At the basis of philosophy must be an agreement that there is an objective reality, and that we can perceive and describe it. If not, then there is nothing to discuss. If all is subjective, or that there is nothing that can be objectively perceived and described, why waste my time?

For example: That is either a bus coming down Woodward or a puppy. Or a hummingbird in a field. I dare you to step in front of what I perceive as a bus, and you claim is a hummingbird, or a puppy.

Shared subjective reality is a cop-out. As is 'genetic determinism'. Even 'The Bad Seed' can make a choice. If no choice, then no innoccence, then just extermination.

I understand Mr. Wolfe, I get it. If you cannot help yourself, then why should I permit you to live and threaten me? Why should I be concerned about your widow and orphan beyond exterminating them?
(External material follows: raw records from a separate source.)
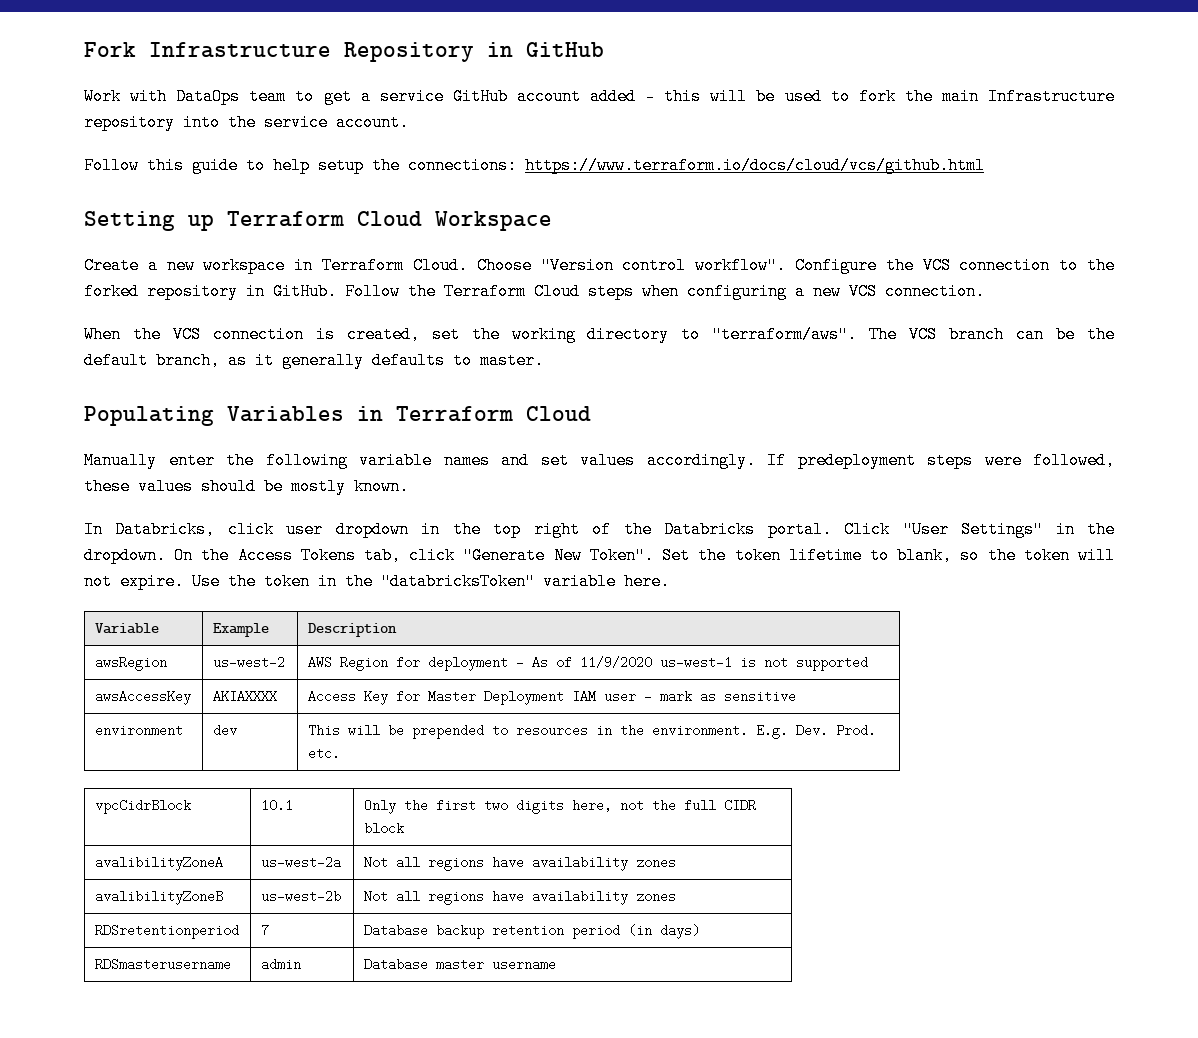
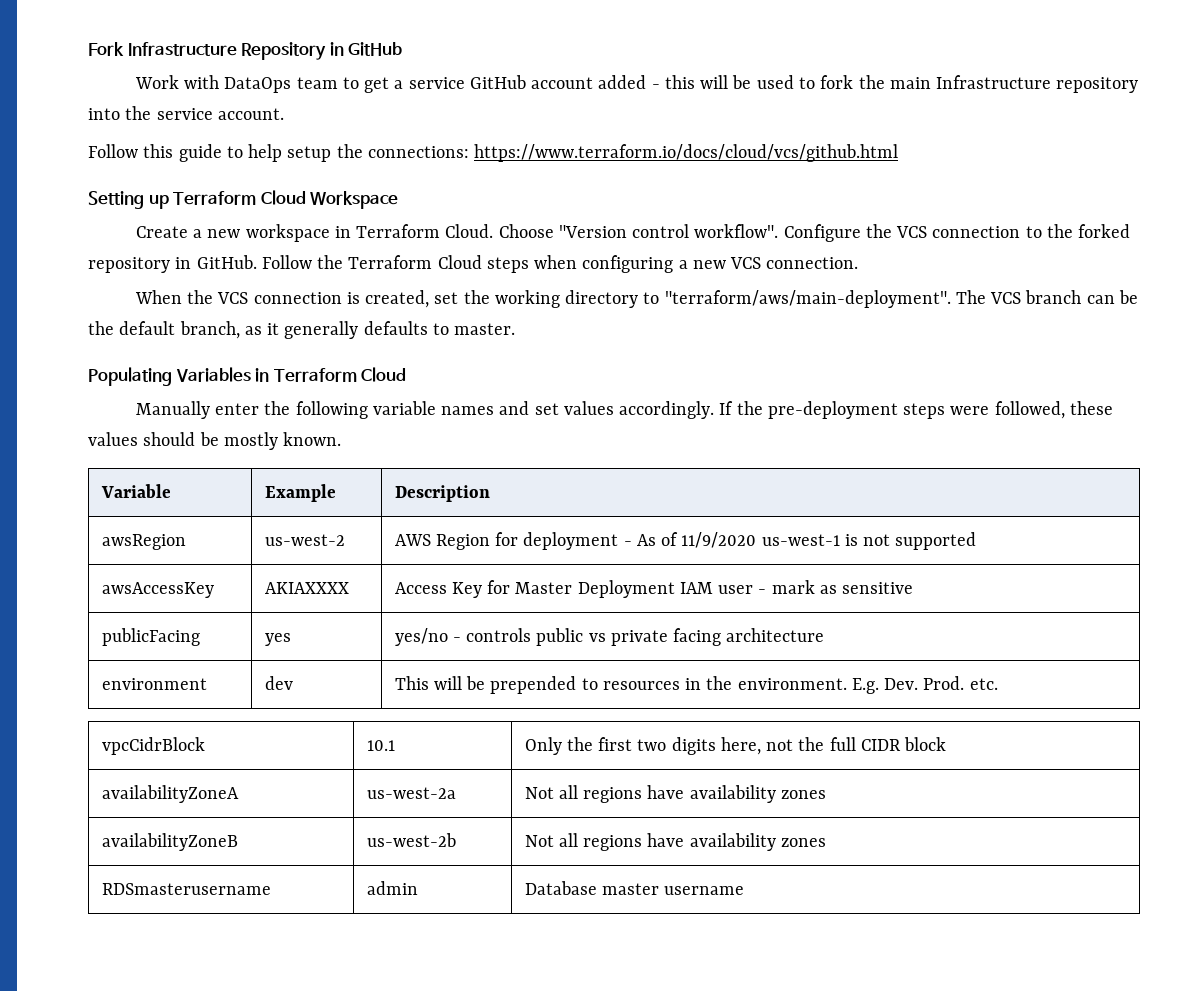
[712,326,858,343] "terraform/aws". -> [664,290,951,308] "terraform/aws/main-deployment".
[797,452,916,469] predeployment -> [736,401,898,419] the pre-deployment
[84,521,1116,538] [84,547,1115,564] [84,573,670,590] // In Databricks, click user dropdown in the top right of the Databricks portal. Click "User Settings" in the dropdown. On the Access Tokens tab, click "Generate New Token". Set the token lifetime to blank, so the token will not expire. Use the token in the "databricksToken" variable here. -> (342, 439) none
(796, 696) none -> [101,628,200,646] [264,633,291,646] [394,628,825,646] // publicFacing | yes | yes/no - controls public vs private facing architecture
[94,856,223,871] avalibilityZoneA -> [101,785,239,803] availabilityZoneA
[94,890,223,905] avalibilityZoneB -> [101,833,238,851] availabilityZoneB
[94,924,239,939] [260,924,269,937] [363,924,700,939] // RDSretentionperiod | 7 | Database backup retention period (in days) -> (826, 842) none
If there is no choice then there is no repentance, no rehabilitation, no salvation.

I get it oh too well.

Posted by: Mikey NTH at November 20, 2008 5:25 PM


Of course reality must first be posited to be objective; all else is insanity. My reading of Tom Wolfe has always left me with a comfortable feeling of having an ally in the struggle against madness, and certainly the current essay is evidence of his amusement at such idiocies as deconstructionism and similar gavel nazing.

His characterization here of "genetic theory (as) another immensely important novelty incubating in the universities" which "tends to make you feel the fix is in" strikes me as barely concealed scorn at the notion that humans are without volition in the manner of morality.

Indeed Wolfe's stuff, fiction or non, has always struck me as supremely moral, in this sense: it is, as he is the first to point out, primarily reportorial, and based in close observation. Thomas Aquinas wrote that the basis of all Catholic philosophy was the lesson to be learned from Observed Truth, as earlier Epictetus opined, essentially, that any opinion not based in Directly Experienced Reality was perforce bullshit. And contained in this, of course, is not only the expectation of self-responsibility but the assurance that we are in fact capable of it.

Obviously, I'm a long-time fan, particularly as I'm usually left helpless with delight. Tom Wolfe's deadpan take on the highly-educated (which I'm obviously not) has always left me feeling hopeful for my own sanity, and reinforced my instinct that relativism, moral, intellectual, whatever, is horseshit. Believe me, if somebody like me can come as far as I have from where I started, there can be no doubt that salvation is real.

Posted by: Rob De Witt at November 20, 2008 8:06 PM


We (obviously) agree. Jeff Goldstein over at protein wisdom has often written on deconstructionism and authorial intent, and what it means to language and to a society where the concept escapes the bounds of a salon and starts becoming part of the discourse of a society.

IIRC, Lewis Carrol described the same thing with Alice's conversation with Humpty Dumpty. If words mean whatever the reader/hearer wants them to mean, then nothing has been said.

It is all part of the same silly program, no?